Now, enough with that, time for the money.  While taking out the hardware, you should notice that there's a large piece of metal at the bottom of the phone that just would not move at all.  This is the entrance to the money bin.  Take a chisel and hammer and bang it off.  Now flip the phone upside down and stick your finger in the money hole and wiggle it.  Money should just pour out.

And with that, you should now get rid of all of the armor.  Throw it in a lake or a stream or such.  Keep the hardware as either trading material or whatever.

I know people who have attached the payphone to their lines and they say that a strange tone emanates from the phone, so they quickly disconnected it.  I would not recommend, for this reason, attaching the phone to your line, but I am not your mother either.

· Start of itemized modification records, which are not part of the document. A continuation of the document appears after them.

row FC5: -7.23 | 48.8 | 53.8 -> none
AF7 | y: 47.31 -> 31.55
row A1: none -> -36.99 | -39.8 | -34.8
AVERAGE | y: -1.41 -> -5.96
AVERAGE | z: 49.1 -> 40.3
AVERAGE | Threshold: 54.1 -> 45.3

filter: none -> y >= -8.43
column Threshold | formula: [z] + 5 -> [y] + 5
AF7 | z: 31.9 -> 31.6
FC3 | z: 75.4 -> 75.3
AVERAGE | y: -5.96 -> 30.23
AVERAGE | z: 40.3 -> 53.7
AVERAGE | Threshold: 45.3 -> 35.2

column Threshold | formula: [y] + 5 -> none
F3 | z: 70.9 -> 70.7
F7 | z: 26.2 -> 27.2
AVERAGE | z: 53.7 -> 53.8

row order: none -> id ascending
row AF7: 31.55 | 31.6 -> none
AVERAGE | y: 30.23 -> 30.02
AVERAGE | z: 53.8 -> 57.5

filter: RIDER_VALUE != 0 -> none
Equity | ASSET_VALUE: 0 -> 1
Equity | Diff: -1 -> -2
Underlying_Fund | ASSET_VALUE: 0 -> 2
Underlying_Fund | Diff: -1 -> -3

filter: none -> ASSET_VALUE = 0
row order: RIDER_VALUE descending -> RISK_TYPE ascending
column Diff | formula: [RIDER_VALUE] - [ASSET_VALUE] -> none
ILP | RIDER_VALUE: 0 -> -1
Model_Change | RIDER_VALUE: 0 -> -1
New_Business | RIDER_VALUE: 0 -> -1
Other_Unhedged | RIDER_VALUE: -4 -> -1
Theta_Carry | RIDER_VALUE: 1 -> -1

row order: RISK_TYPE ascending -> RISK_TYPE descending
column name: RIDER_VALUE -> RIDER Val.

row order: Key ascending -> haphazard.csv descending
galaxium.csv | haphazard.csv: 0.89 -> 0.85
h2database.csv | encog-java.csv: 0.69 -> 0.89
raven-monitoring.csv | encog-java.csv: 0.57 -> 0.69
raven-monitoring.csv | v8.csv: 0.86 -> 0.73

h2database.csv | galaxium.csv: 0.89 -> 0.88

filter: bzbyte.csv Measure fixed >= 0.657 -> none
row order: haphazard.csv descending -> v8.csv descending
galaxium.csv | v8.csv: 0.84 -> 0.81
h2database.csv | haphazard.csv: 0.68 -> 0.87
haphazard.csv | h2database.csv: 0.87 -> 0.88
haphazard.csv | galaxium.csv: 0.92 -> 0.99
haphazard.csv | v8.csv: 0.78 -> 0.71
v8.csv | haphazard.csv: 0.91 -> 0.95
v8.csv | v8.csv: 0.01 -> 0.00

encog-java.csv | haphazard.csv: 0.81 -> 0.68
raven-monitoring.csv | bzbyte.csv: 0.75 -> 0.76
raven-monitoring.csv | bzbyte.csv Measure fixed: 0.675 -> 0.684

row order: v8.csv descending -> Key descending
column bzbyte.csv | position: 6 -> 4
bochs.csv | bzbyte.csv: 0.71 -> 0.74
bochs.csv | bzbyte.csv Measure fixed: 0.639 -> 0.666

I have let this article evolve, and some questions have been brought up on COCOTS.  COCOTS are very easy to take apart, even easier than the WE phones.  They are less armored, and what armor they do have on them is very easy to take off.  What you want to do, if you get a COCOT, is follow my directions that are above.  But when you get up to the point of using a hex key to unscrew the lock, ignore that point and just take a screwdriver and a hammer, and bang on the back of the lock.  When you look at the lock, it should be cylindrical, and nothing should be able to stop you from banging it out.  Very cheap!  Then, just follow the rest of the directions, move the sliding bolt inside the phone, and then take the top half off.  Simple as pie.

In many COCOTS are two things, a master CPU board, that is run off of a Z80, and a 300 baud modem, also controlled by its own Z80.  It is quite interesting, EPROMs and the such.